Difference listings
◆ ◆ ◆ ◆ ◆

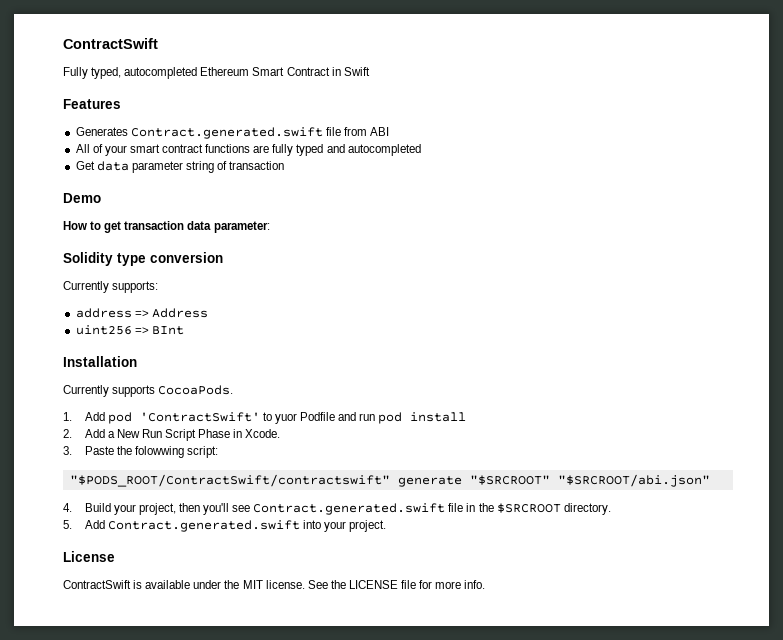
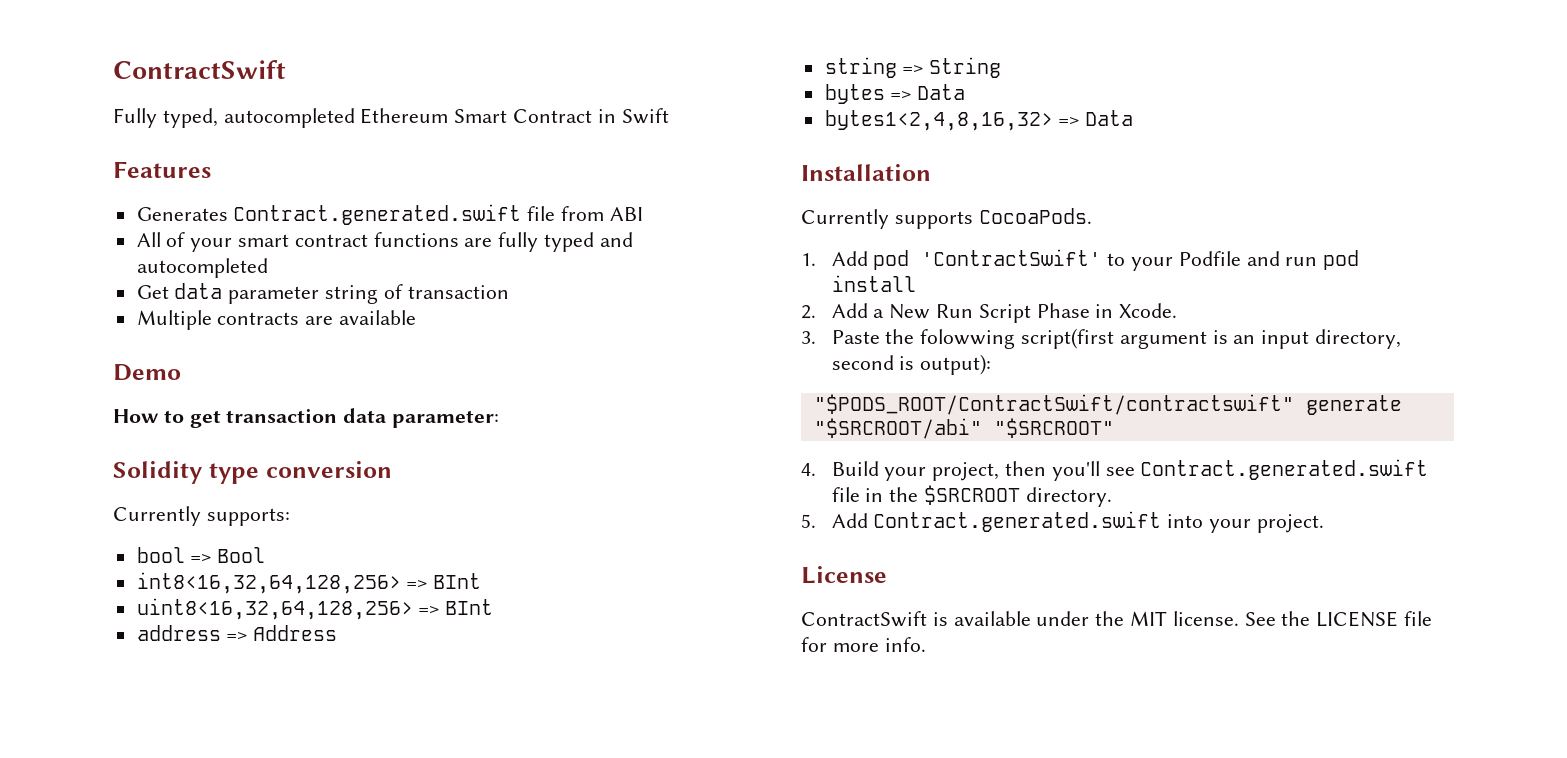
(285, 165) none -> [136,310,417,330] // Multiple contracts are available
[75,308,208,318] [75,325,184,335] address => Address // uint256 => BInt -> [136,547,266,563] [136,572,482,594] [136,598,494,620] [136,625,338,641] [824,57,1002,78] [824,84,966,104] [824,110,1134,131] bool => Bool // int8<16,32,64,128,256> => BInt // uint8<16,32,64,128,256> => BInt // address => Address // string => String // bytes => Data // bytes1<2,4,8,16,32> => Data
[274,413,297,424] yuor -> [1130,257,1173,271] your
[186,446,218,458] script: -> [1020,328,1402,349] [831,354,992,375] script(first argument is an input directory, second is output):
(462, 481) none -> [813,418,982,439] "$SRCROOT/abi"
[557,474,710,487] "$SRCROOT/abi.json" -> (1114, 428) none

◆ ◆ ◆ ◆ ◆

## Assignment
Identify the lines of the data that contain the word "SRCROOT". Copy each of them.

## Response
(462, 481) none -> [813,418,982,439] "$SRCROOT/abi"
[557,474,710,487] "$SRCROOT/abi.json" -> (1114, 428) none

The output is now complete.